What you need to do. Exactly the lines from the start of the data below through the line that contains "- Reach me by email at anesh@letsgetkloud.com" are to be copied, with pictures left out.

:::

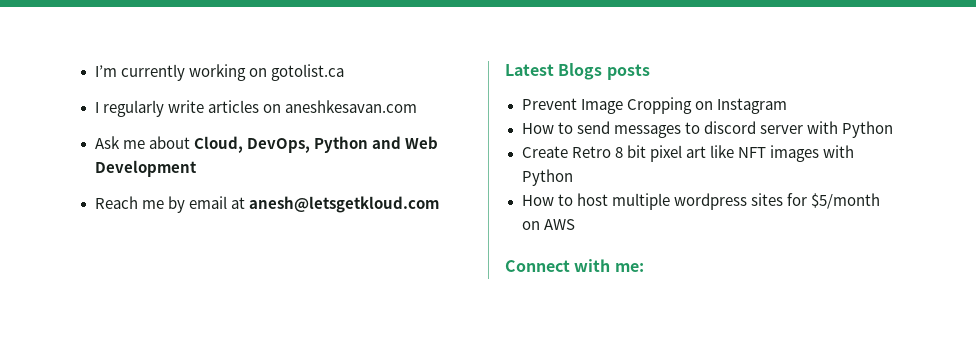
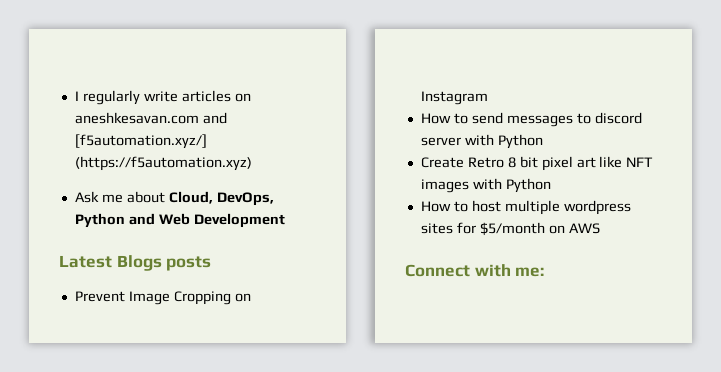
- I’m currently working on gotolist.ca
- I regularly write articles on aneshkesavan.com
+ I regularly write articles on aneshkesavan.com and [f5automation.xyz/] (https://f5automation.xyz)
- Reach me by email at anesh@letsgetkloud.com

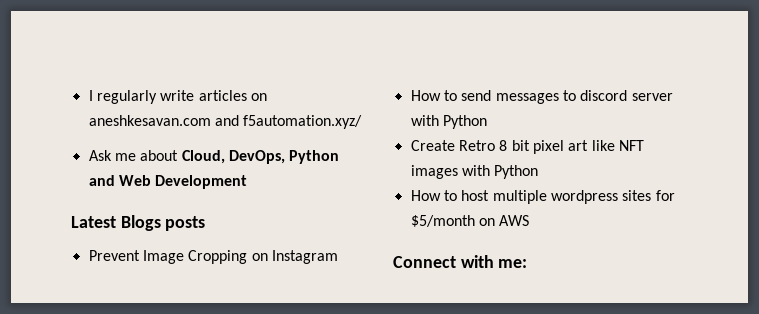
- I regularly write articles on aneshkesavan.com and [f5automation.xyz/] (https://f5automation.xyz)
+ I regularly write articles on aneshkesavan.com and f5automation.xyz/

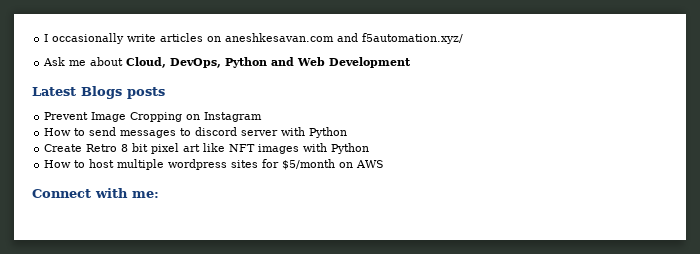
- I regularly write articles on aneshkesavan.com and f5automation.xyz/
+ I occasionally write articles on aneshkesavan.com and f5automation.xyz/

:::

Response area.
- I’m currently working on gotolist.ca
- I regularly write articles on aneshkesavan.com
+ I regularly write articles on aneshkesavan.com and [f5automation.xyz/] (https://f5automation.xyz)
- Reach me by email at anesh@letsgetkloud.com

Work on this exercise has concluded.